What are your rights?
In essence, you, at any time and free of charge and without particular costs or formalities for your request, can:
• obtain confirmation of the processing carried out by the Data Controller;
• access your personal data and know its origin (when the data is not obtained directly from you), the purposes and aims of the processing, the data of the subjects to whom they are communicated, the retention period of your data or the criteria useful for determining it;
• update or rectify your personal data so that it is always exact and accurate;
• delete your personal data from the databases and/or archives, including backups, of the Data Controller in the case, among others, where it is no longer necessary for the purposes of the processing or if it is assumed to be unlawful, and always if the conditions provided for by law exist; and in any case if the processing is not justified by another equally legitimate reason;
• restrict the processing of your personal data in certain circumstances, for example where you have contested its accuracy, for the period necessary for the Data Controller to verify its accuracy. You must be informed, within a reasonable time, also of when the suspension period has ended or the cause of the restriction of processing has ceased, and therefore the restriction itself revoked;
• obtain your personal data, if received or processed by the Data Controller with your consent and/or if their processing is based on a contract and with automated tools, in electronic format also for the purpose of transmitting them to another data controller.
• The Data Controller must proceed in this sense without delay and, in any case, no later than one month from receipt of your request. The deadline may be extended by two months, if necessary, taking into account the complexity and number of requests received by the Data Controller. In such cases, the Data Controller, within one month of receiving your request, will inform you and inform you of the reasons for the extension.
For any further information and in any case to send your request, you must contact the Data Controller, at the address info@petitrelaisviterbo.it.
How and when can you object to the processing of your personal data?
For reasons related to your particular situation, you may object at any time to the processing of your personal data if it is based on legitimate interest, by sending your request to the Data Controller, at the address info@petitrelaisviterbo.it.
You have the right to erasure of your personal data if there is no overriding legitimate reason compared to the one that gave rise to your request.
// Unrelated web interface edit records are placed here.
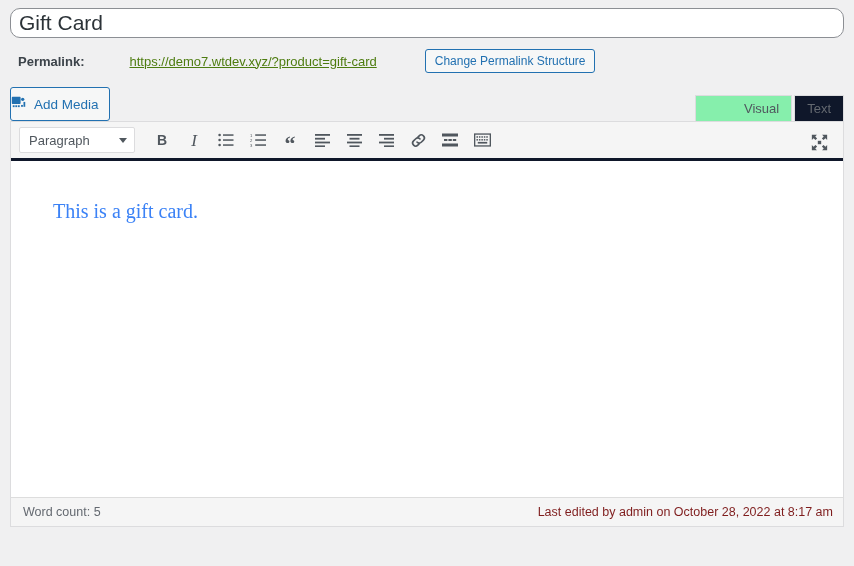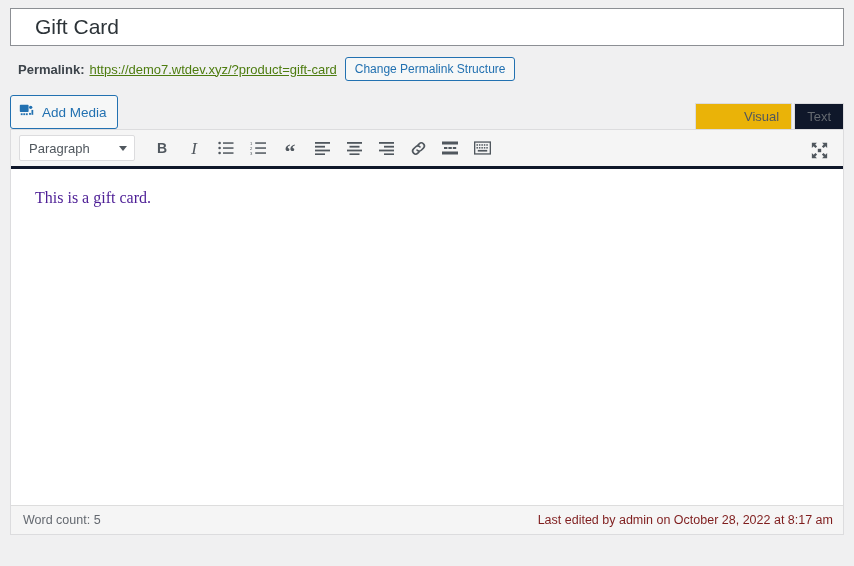--- a/index.html
+++ b/index.html
@@ -32,11 +32,11 @@
     display: block;
     box-sizing: border-box;
     width: 834px;
-    height: 38px;
-    padding: 3px 24px;
+    height: 30px;
+    padding: 3px 8px;
     margin: 0;
     border: 1px solid #8c8f94;
-    border-radius: 0;
+    border-radius: 10px;
     background: #ffffff;
     color: #2c3338;
     font-family: "Liberation Sans", sans-serif;

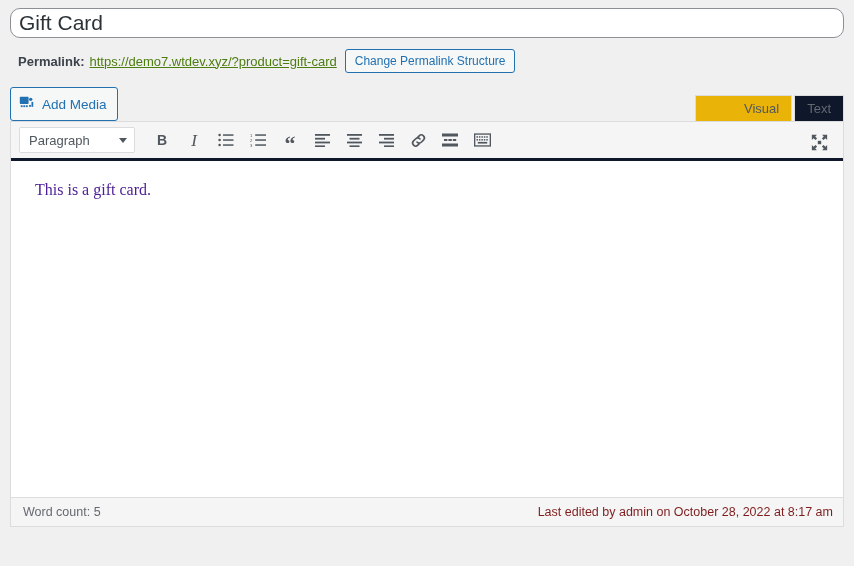--- a/index.html
+++ b/index.html
@@ -53,6 +53,7 @@
     margin: 11px 0 0 0;
     padding-left: 8px;
     height: 24px;
+    gap: 40px;
   }
   .permalink-label {
     font-size: 13px;

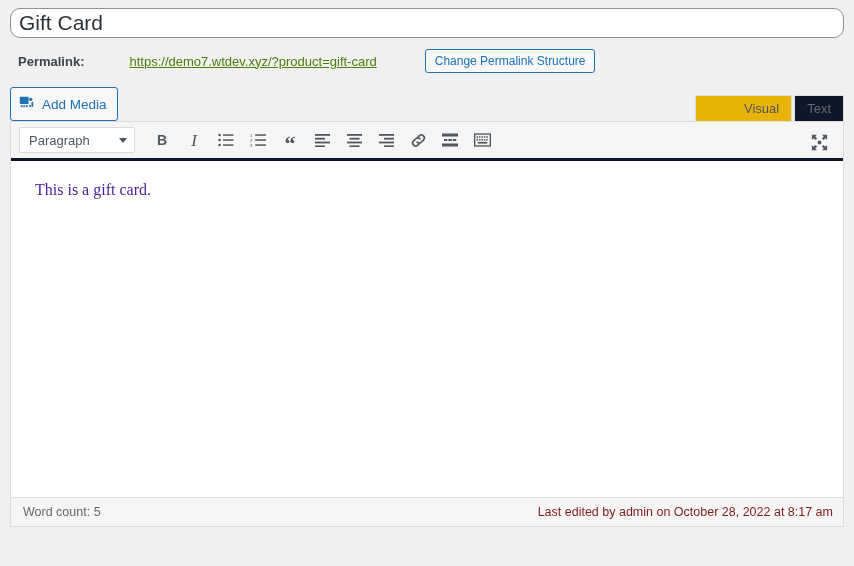--- a/index.html
+++ b/index.html
@@ -103,7 +103,7 @@
     align-items: center;
     box-sizing: border-box;
     height: 34px;
-    padding: 0 10px 0 8px;
+    padding: 0 10px 0 0;
     border: 1px solid #2271b1;
     border-radius: 3px;
     background: #f6f7f7;

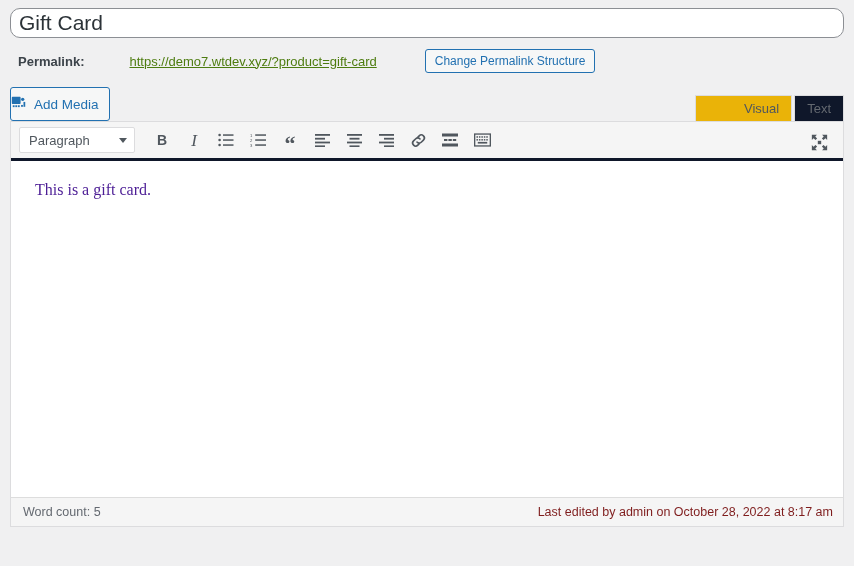--- a/index.html
+++ b/index.html
@@ -144,7 +144,7 @@
     margin-left: 2px;
   }
   .etab.active {
-    background: #eab308;
+    background: #86efac;
     color: #50575e;
     border-color: #dcdcde;
     padding-left: 48px;

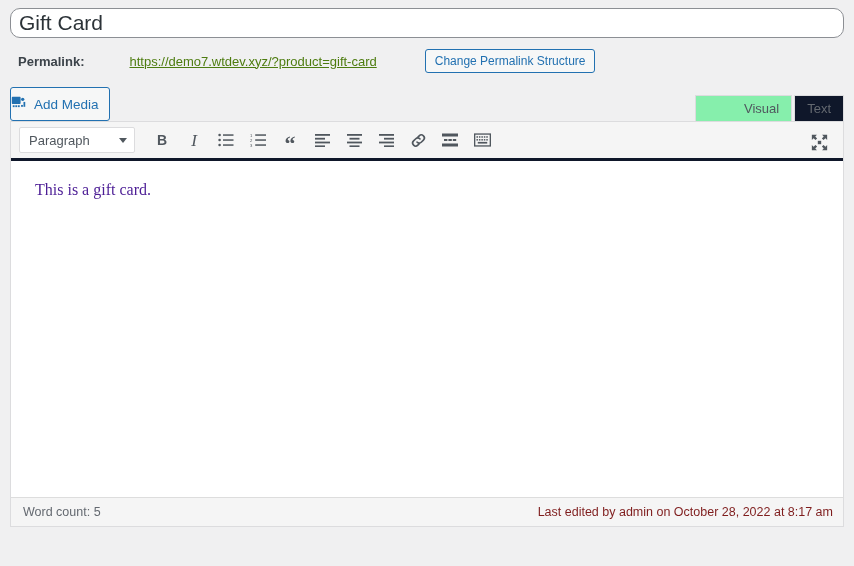--- a/index.html
+++ b/index.html
@@ -233,11 +233,11 @@
     overflow: hidden;
   }
   .content-area p {
-    margin: 0;
+    margin: 18px;
     font-family: "Liberation Serif", serif;
-    font-size: 16px;
+    font-size: 20px;
     line-height: 1.6;
-    color: #4c1d95;
+    color: #3b82f6;
   }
Who can you lodge a complaint with?
Without prejudice to any other administrative or judicial action, you may lodge a complaint with the supervisory authority for the protection of personal data, unless you reside or carry out your work in another Member State. In the latter case, or in the case where the violation of the legislation on the protection of personal data occurs in another EU country, the competence to receive and hear the complaint will be with the supervisory authorities established there.
Any update of this information will be communicated to you promptly and by appropriate means, and you will also be informed if the Company processes your data for purposes additional to those set out in this information.